▶ **ASSIGNMENT**
Repeat the listing below verbatim, without its images.

════

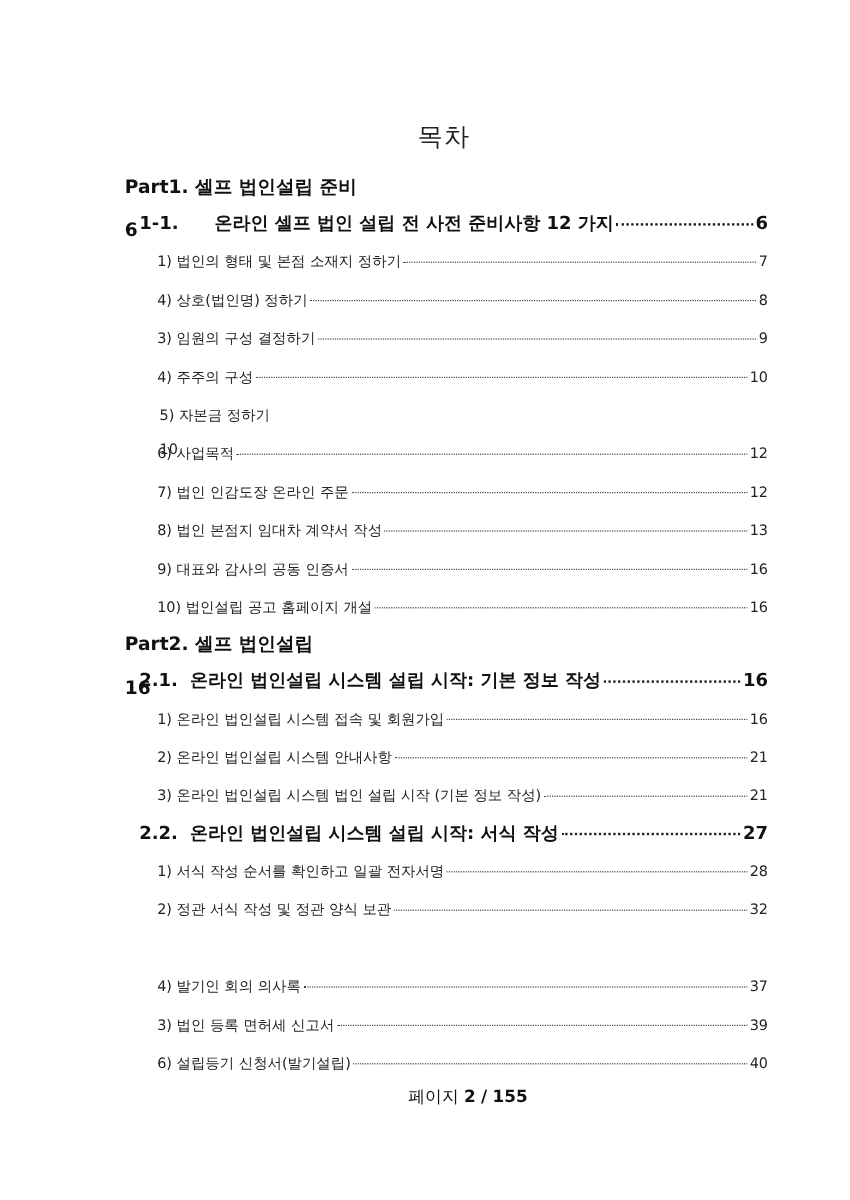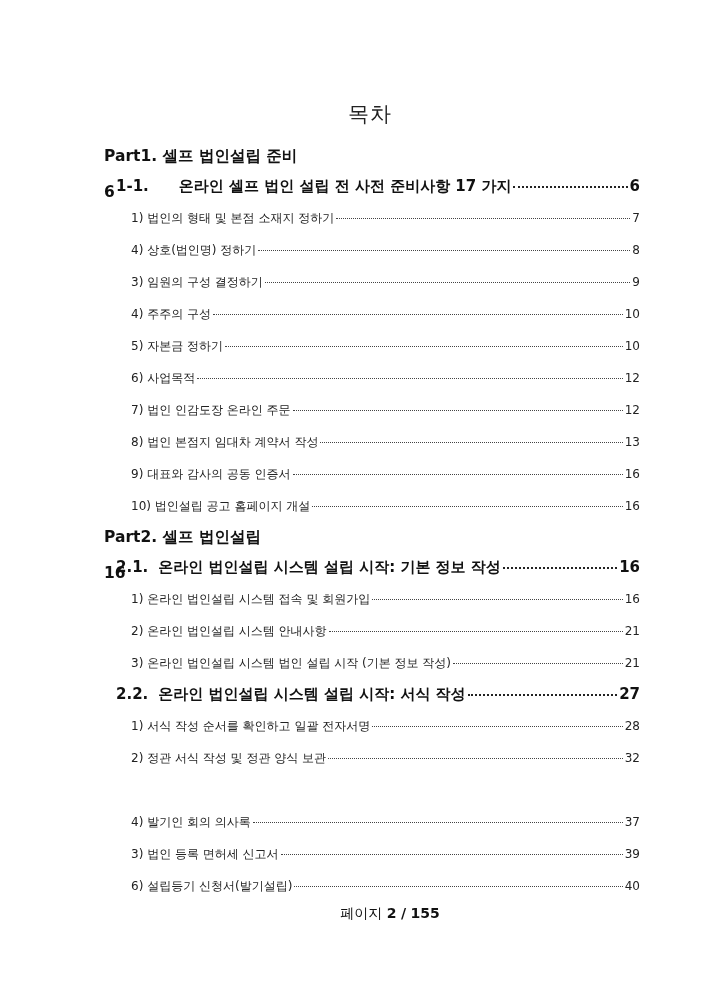--- a/index.html
+++ b/index.html
@@ -122,7 +122,7 @@
 
   <div class="toc-row lvl2 wide" style="top:176px;">
     <span class="label num">1-1.</span>
-    <span class="label">온라인 셀프 법인 설립 전 사전 준비사항 17 가지</span>
+    <span class="label">온라인 셀프 법인 설립 전 사전 준비사항 12 가지</span>
     <span class="leader"></span>
     <span class="page-num">6</span>
   </div>

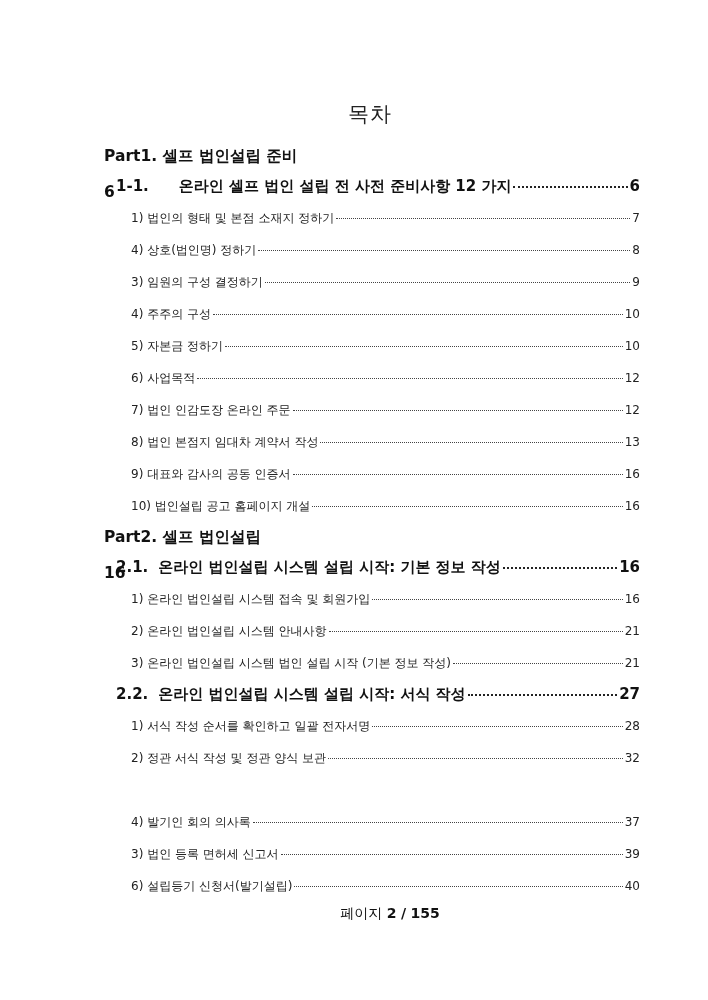--- a/index.html
+++ b/index.html
@@ -147,7 +147,7 @@
     <span class="leader"></span>
     <span class="page-num">10</span>
   </div>
-  <div class="toc-row lvl3" style="top:338px;">
+  <div class="toc-row lvl3" style="top:338px;flex-direction:column;">
     <span class="label">5) 자본금 정하기</span>
     <span class="leader"></span>
     <span class="page-num">10</span>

════

▶ **EXERCISE RESULT**
--- a/index.html
+++ b/index.html
@@ -122,7 +122,7 @@
 
   <div class="toc-row lvl2 wide" style="top:176px;">
     <span class="label num">1-1.</span>
-    <span class="label">온라인 셀프 법인 설립 전 사전 준비사항 17 가지</span>
+    <span class="label">온라인 셀프 법인 설립 전 사전 준비사항 12 가지</span>
     <span class="leader"></span>
     <span class="page-num">6</span>
   </div>

--- a/index.html
+++ b/index.html
@@ -147,7 +147,7 @@
     <span class="leader"></span>
     <span class="page-num">10</span>
   </div>
-  <div class="toc-row lvl3" style="top:338px;">
+  <div class="toc-row lvl3" style="top:338px;flex-direction:column;">
     <span class="label">5) 자본금 정하기</span>
     <span class="leader"></span>
     <span class="page-num">10</span>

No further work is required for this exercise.